Patients were evaluated preoperatively for pain and function, and at most recent follow-up for pain, functional outcome, and complications. A retrospective chart review was performed, and patients were assigned to outcomes groups of excellent, good, fair, or poor based on the modified Maryland foot score. All patients rated their cosmetic results as acceptable postoperatively.

Twenty patients (24%) had an excellent outcome. These patients reported minimal pain and were able to walk unlimited distances. These patients did not experience weakness, and did not require a supportive device.

They related the ability to ambulate in any shoes, or shoes with only mild concessions. They also related the ability to ambulate on any terrain and climb stairs normally without difficulty. The 45 patients (55%) with good results experienced mild to moderate pain and were only slightly limited in walking distance.
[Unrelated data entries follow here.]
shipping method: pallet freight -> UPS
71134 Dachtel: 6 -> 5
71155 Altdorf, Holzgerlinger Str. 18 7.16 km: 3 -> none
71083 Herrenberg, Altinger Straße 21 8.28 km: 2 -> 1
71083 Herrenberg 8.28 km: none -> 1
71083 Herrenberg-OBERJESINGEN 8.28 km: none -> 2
They experienced mild weakness not requiring a supportive device. They related the ability to ambulate in shoes with minor concessions or with orthotics. These patients experienced difficulty ambulating on rocks and hills. Several also reported requiring a banister or other method of assistance when climbing stairs.
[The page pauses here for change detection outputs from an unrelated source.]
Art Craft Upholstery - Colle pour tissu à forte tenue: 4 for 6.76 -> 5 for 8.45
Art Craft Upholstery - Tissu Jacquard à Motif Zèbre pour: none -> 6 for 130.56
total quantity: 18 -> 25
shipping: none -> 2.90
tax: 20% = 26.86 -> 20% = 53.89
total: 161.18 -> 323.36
Twelve patients (15%) had fair results, and usually related moderate pain and were slightly to moderately limited in walking distance. They typically experienced mild to moderate weakness with only one patient requiring a supportive device. They were able to ambulate in shoes with orthotics, experienced difficulty ambulating on rocks and hills, and reported requiring some method of assistance when climbing stairs. Finally, five of the patients (6%) had a poor outcome following distraction. Four of these patients ultimately required an ankle replacement and one required ankle arthrodesis.
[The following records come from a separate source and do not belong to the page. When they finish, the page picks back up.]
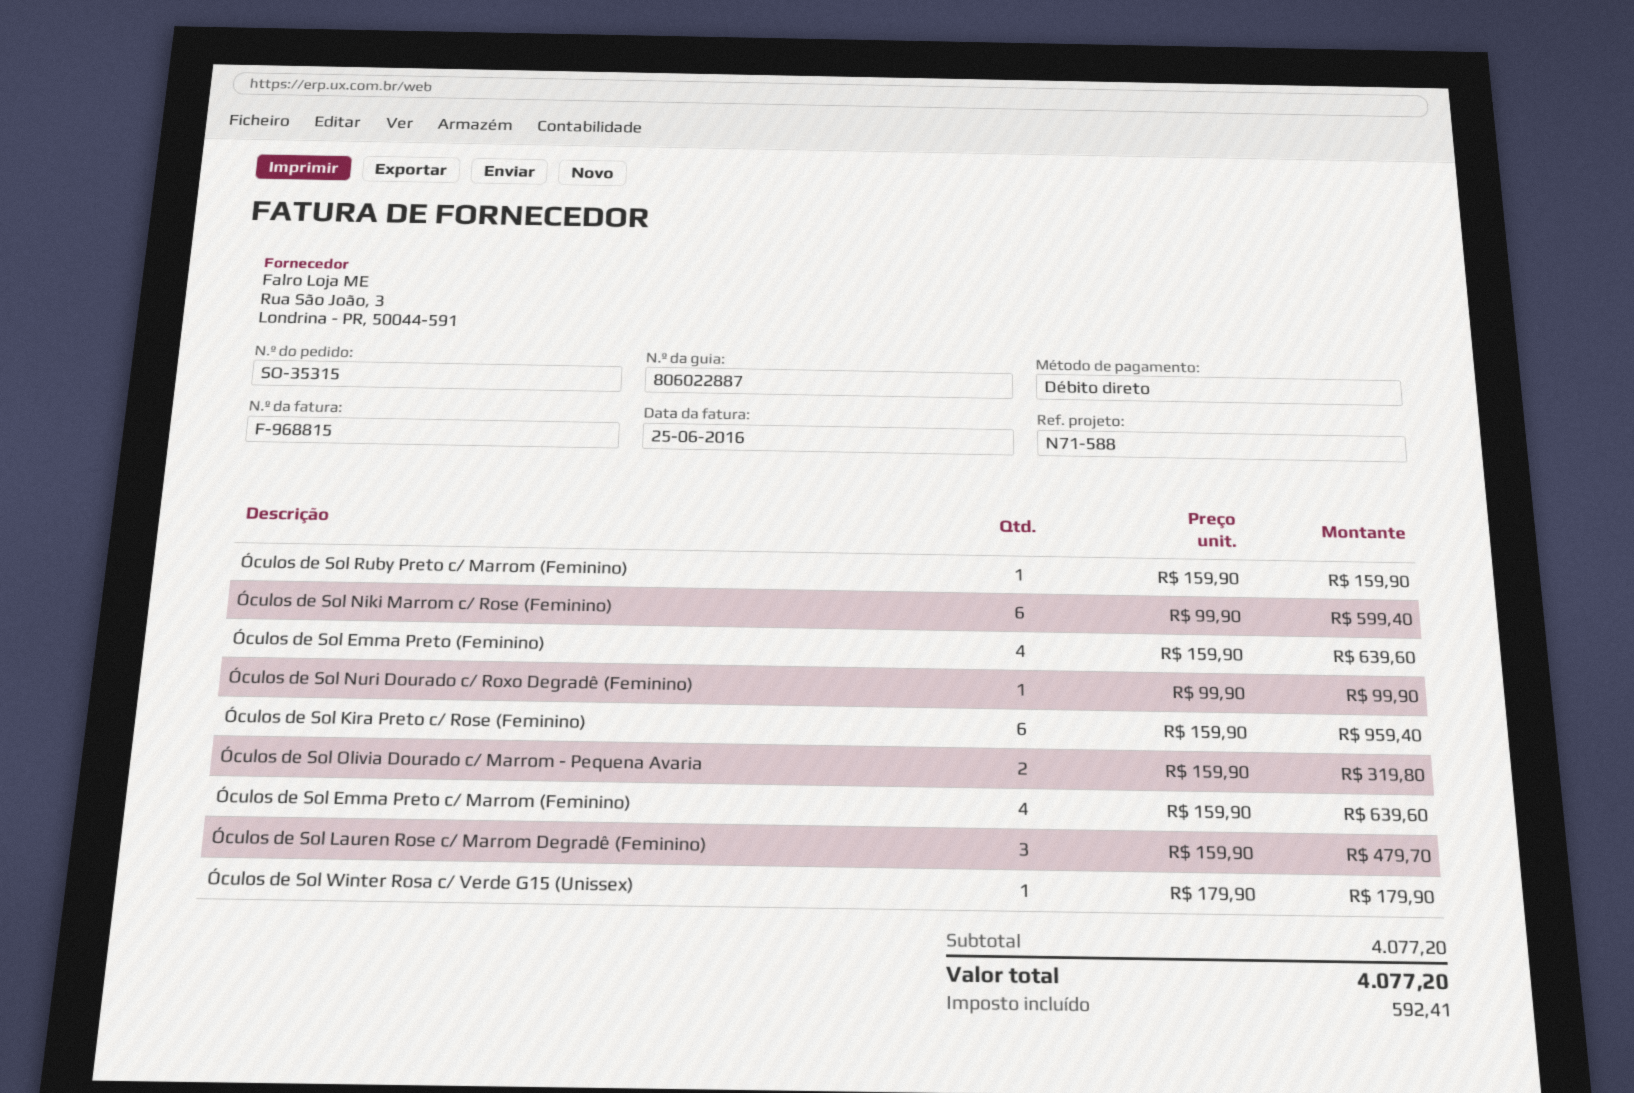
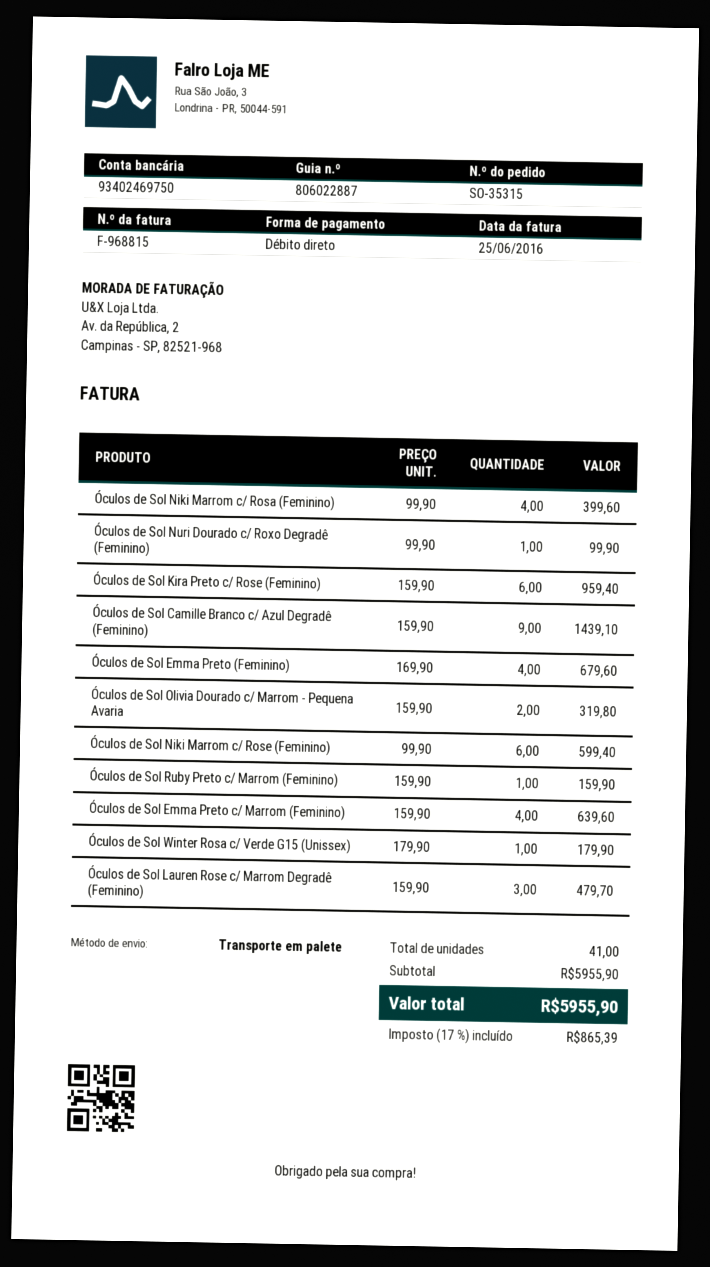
Óculos de Sol Emma Preto (Feminino): 4 x 159.90 = 639.60 -> 4 x 169.90 = 679.60
Óculos de Sol Niki Marrom c/ Rosa (Feminino): none -> 4 x 99.90 = 399.60
Óculos de Sol Camille Branco c/ Azul Degradê (Feminino): none -> 9 x 159.90 = 1439.10
subtotal: 4077.20 -> 5955.90
tax: 592.41 -> 865.39
total: 4077.20 -> 5955.90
The most common complication encountered was pin site irritation or infection in 12 patients (15%), which is commonly seen with external fixation. Clinical signs of local infection were treated successfully with use of aggressive cleansing of pin sites and with oral antibiotics if necessary. One patient (1.2%) developed acute osteomyelitis which was resolved with intravenous antibiotics. One patient (1.2%) was removed from the multiplanar ring fixator in four weeks secondary to psychological intolerance to the device. Ligamentous laxity after distraction occurred with two patients (2.4%), and was corrected with either bracing or lateral ligament repair. One patient (1.2%) developed a deep vein thrombosis, leading to a pulmonary embolism. This was treated and completely resolved via anticoagulant therapy. One patient (1.2%) developed Charcot neuroarthropathy of the midfoot. Fortunately, this development was identified and treated promptly, and did not change the patient’s overall functional outcome.

Discussion

Advanced arthritis of the ankle joint can be one of the most difficult and debilitating pathologies treated by the foot and ankle specialist. Although no single treatment is appropriate for every patient, the authors consider the use of ankle distraction with arthroplasty as a viable alternative to previously accepted treatments. Decreased soft tissue dissection associated with the use of the external fixation device as compared to more aggressive procedures make this treatment available to a wide range of patients. It has been advocated [9] for patients under the age of 50, to delay arthrodesis procedures by five to ten years and opt for other operative procedures. Stress placed on adjacent joints following ankle arthrodesis often leads to arthritic changes in these joints as well. It follows therefore that arthrodesis of the ankle joint should be avoided in younger patients. The non-destructive nature of arthrodiatasis creates an additional option to delay arthrodesis provided the patients are proper candidates for the procedure and understand the possible need for a more aggressive procedure later on in life.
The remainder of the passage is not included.